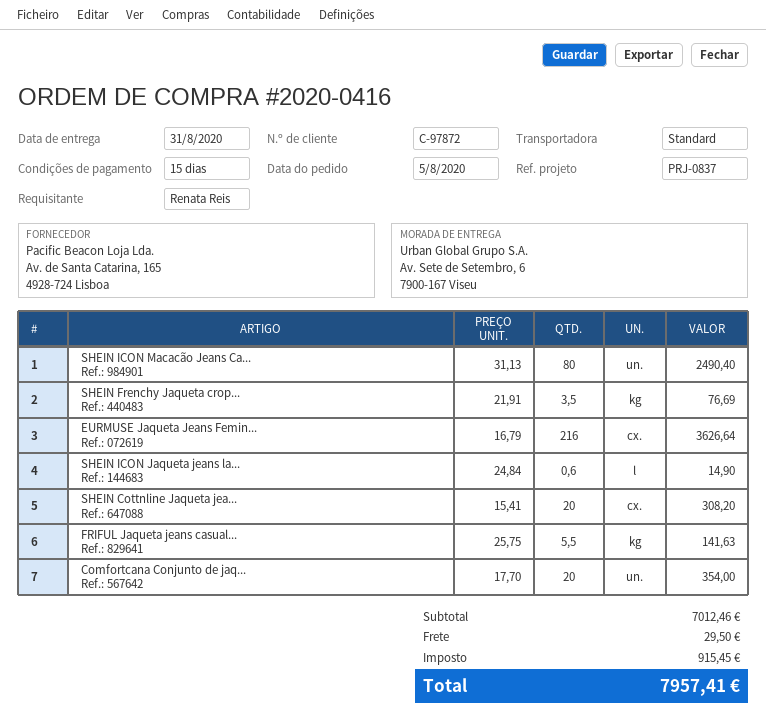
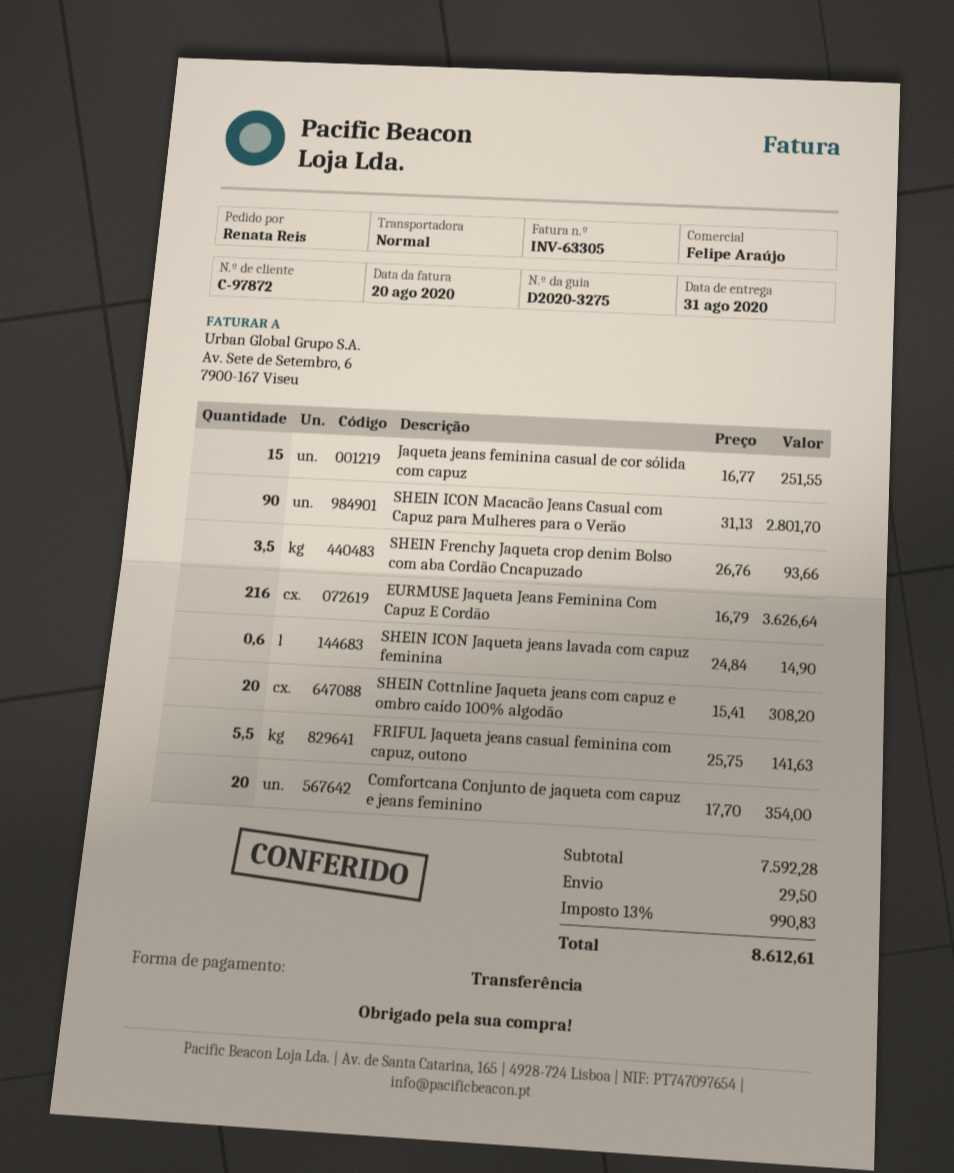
SHEIN ICON Macacão Jeans Ca...: 80 x 31.13 = 2490.40 -> 90 x 31.13 = 2801.70
SHEIN Frenchy Jaqueta crop...: 3.5 x 21.91 = 76.69 -> 3.5 x 26.76 = 93.66
Jaqueta jeans feminina casual de cor sólida com capuz: none -> 15 x 16.77 = 251.55
subtotal: 7012.46 -> 7592.28
tax: 915.45 -> 990.83
total: 7957.41 -> 8612.61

━━━━━━━━━━━━━━━━━━━━

Exactly reproduce the lines of the entries above, from the one containing "subtotal: 7012.46 -> 7592.28" to the very last, and no others.

subtotal: 7012.46 -> 7592.28
tax: 915.45 -> 990.83
total: 7957.41 -> 8612.61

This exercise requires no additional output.